Lateral movement techniques are varied, to say the least, and attackers are resourceful in exploiting the state of systems (especially Windows) that most organizations use. These techniques may differ, but they use many of the same corridors to move within the network. These include:

  • Vulnerability Exploitation
  • Removable media
  • Exploitation of application deployment software
  • Abuse of Windows features and services

Wait a minute, did I just say Windows features and services? I did. This is the scariest thing for an organization’s network because Windows features and services run 24/7 and are used daily. These features and services may include (non-exclusive list):

  • Remote surface
  • Server Message Block (SMB)
  • Service Control Manager (SCM)
  • Windows Management Instrumentation (WMI)
  • Task scheduler
  • Windows Remote Management (WinRM)
  • DCOM (Distributed Component Object Model)

Mobile lateral movement

Mobile technology is not spared from the onslaught of lateral movement techniques. The two most common techniques are listed below.

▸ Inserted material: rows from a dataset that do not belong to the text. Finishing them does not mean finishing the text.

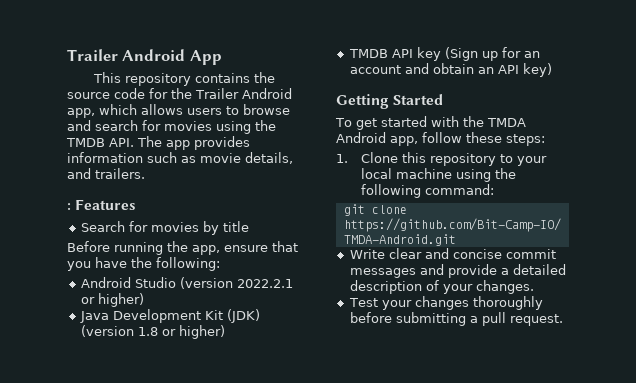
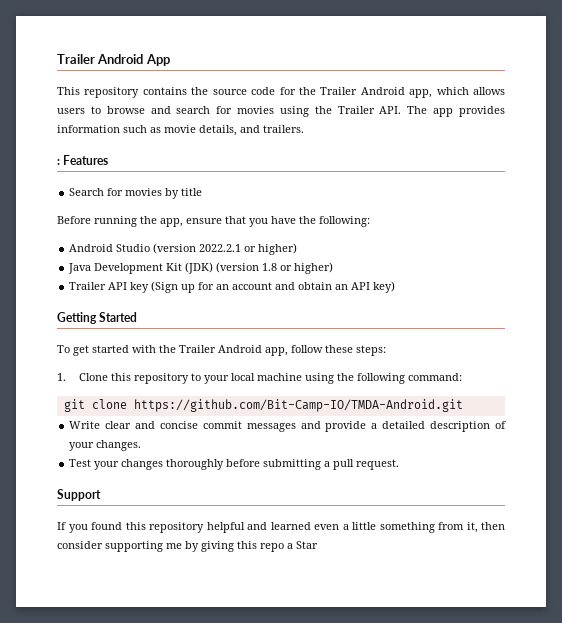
- This repository contains the source code for the Trailer Android app, which allows users to browse and search for movies using the TMDB API. The app provides information such as movie details, and trailers.
+ This repository contains the source code for the Trailer Android app, which allows users to browse and search for movies using the Trailer API. The app provides information such as movie details, and trailers.
- TMDB API key (Sign up for an account and obtain an API key)
+ Trailer API key (Sign up for an account and obtain an API key)
- To get started with the TMDA Android app, follow these steps:
+ To get started with the Trailer Android app, follow these steps:
+ Support
+ If you found this repository helpful and learned even a little something from it, then consider supporting me by giving this repo a Star

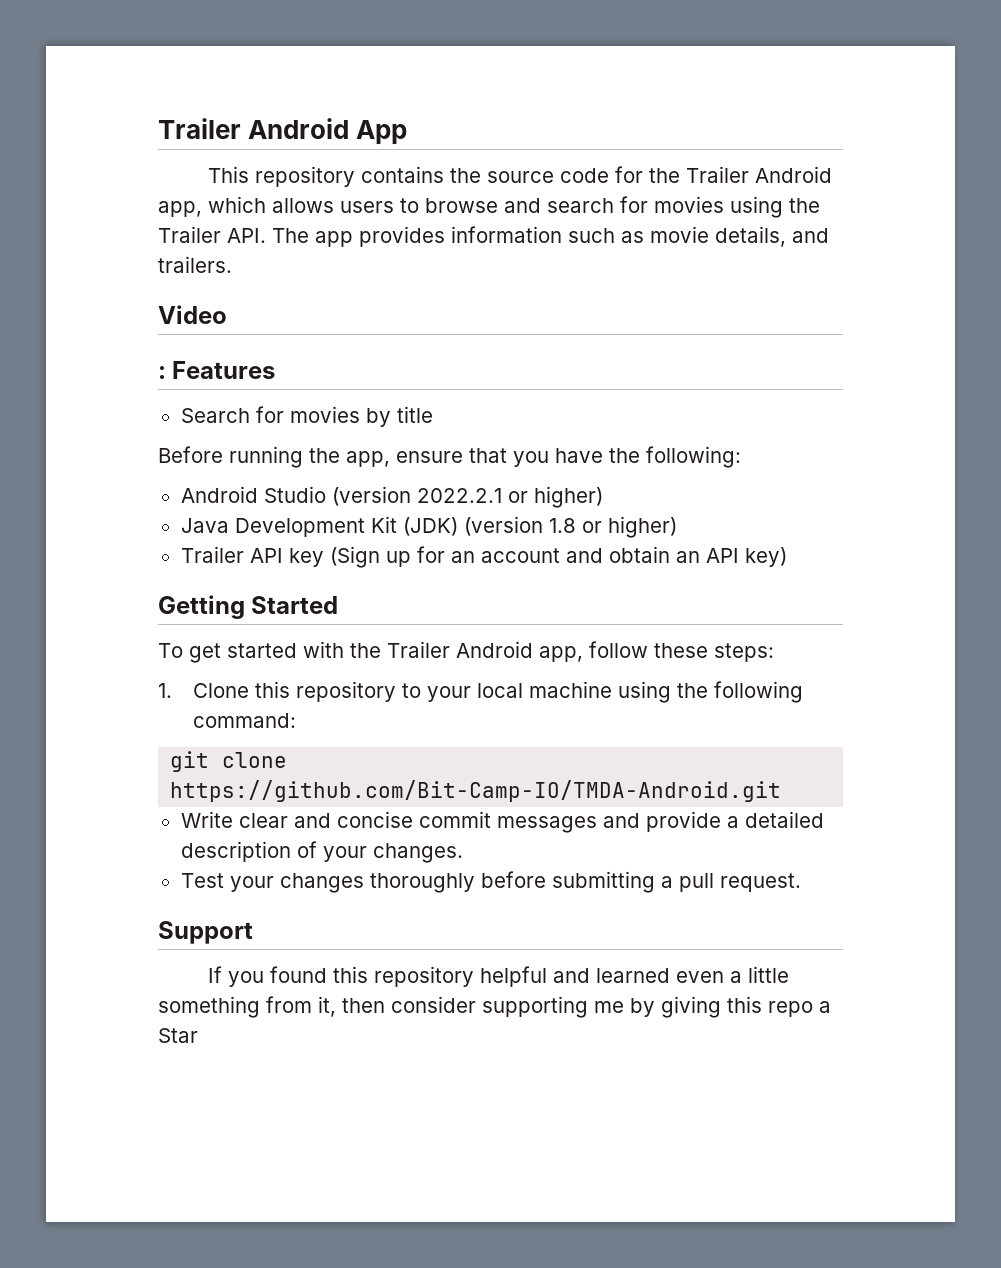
+ Video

Attack on PC via USB connection

Attackers are adept at using Android technology in their attacks, and lateral movement is part of that game plan. Simply put, attackers can escalate privileges within a mobile device and then program the mobile device to impersonate other USB devices in order to attack the computer to which it is physically connected. This technique has not yet been discovered on iOS.

Leverage corporate resources

Attackers can also exploit a mobile device’s access to an organization’s network resources through a local area connection or virtual private network (VPN). The best example of this is DressCode, which is a family of Android malware that creates a “universal tunnel” that adversaries can use to move within a network.


Lateral movement in network and system attacks is equivalent to physical movement in burglary. A thief needs to be able to move freely within a location to carry out their break-in, and attackers need the same kind of mobility to see what’s on the network and avoid detection.

Since the average lifetime of an attack is seven months before detection, lateral movement is necessary for these attacks to go undetected, as well as for network reconnaissance. Ethical hackers should learn to use these lateral movement techniques within their network to get a better idea of ​​how real attackers would behave if they got inside.